The Nazi ancestry of the Bundesbank has been charted in a new book by the journalist David Marsh, the publication of which was rushed forward to coincide with the currency crisis. This shows how people who were prominent in the German business and financial establishment in the Thirties resurfaced in the Fifties.

Using this lineage to attack the Bundesbank now (which Mr Marsh does not) is absurd as well as deeply offensive. But the fact that the jibe can be made at all by paid-up Europhobes illustrates the degree of continuity in any society and, more pertinently, how the rest of Europe, and not just the British, regard the newly unified Germany. The Bundesbank is not perfect, nor is it all-powerful. But it is very good at its job, and as such is rather frightening. For the last 100 years there has been an immense economy at the centre of Europe. At the centre of that economy is the German central bank, serving German economic and political interests. Germany's economic and political record over this period has been, to put it mildly, uneven, as has the record of its central bank. But now, just as once again German industry dominates the European economy, the Bundesbank dominates European finance. Thus it has become central to what is sometimes dubbed the 'German problem', shorthand for the dominant role Germany has played for the last 100 years.

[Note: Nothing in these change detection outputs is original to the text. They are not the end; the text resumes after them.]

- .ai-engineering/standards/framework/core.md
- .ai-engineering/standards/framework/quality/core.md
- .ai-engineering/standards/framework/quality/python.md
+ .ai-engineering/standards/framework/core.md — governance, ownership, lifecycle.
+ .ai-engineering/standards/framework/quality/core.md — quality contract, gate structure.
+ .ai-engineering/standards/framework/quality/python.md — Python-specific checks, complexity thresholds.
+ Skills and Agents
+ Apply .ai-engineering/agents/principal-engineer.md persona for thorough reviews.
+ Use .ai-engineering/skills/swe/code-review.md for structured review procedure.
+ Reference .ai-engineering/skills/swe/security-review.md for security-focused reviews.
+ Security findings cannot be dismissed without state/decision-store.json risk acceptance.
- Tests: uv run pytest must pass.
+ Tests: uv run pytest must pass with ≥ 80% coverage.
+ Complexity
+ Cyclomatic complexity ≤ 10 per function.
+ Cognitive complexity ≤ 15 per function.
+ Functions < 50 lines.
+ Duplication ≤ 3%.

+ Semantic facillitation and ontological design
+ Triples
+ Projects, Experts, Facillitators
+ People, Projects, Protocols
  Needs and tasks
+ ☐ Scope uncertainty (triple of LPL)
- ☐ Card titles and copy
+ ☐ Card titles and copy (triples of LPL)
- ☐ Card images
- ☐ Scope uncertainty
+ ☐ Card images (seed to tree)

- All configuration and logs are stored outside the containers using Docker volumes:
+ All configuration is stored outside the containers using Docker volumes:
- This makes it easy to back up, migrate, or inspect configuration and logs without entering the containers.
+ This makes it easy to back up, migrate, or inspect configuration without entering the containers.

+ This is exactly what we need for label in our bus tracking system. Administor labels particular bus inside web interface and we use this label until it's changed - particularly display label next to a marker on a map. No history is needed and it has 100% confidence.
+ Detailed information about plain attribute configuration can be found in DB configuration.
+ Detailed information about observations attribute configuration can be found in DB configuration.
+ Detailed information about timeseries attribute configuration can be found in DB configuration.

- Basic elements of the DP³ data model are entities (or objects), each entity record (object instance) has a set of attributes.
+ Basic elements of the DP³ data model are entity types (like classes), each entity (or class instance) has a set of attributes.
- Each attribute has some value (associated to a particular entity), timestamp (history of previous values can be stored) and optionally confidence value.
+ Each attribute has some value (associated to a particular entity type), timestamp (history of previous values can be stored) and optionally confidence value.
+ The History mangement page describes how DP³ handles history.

The Bundesbank was formally created in 1957, but its ancestry goes back to the Bank deutscher Lander, founded in 1948 by the British and Americans as a central bank for the western zones of Germany. Indirectly, it goes back to the Reichsbank, the hapless organisation that presided over the hyperinflation of the early Twenties. The president, Rudolf Havenstein, died of a heart attack brought on by the stress this caused. His successor, Hjalmar Schacht, became the servant of the Nazis in the Thirties: many of the senior staff of the Bank deutscher Lander and the regional central banks worked at the Reichsbank before the war.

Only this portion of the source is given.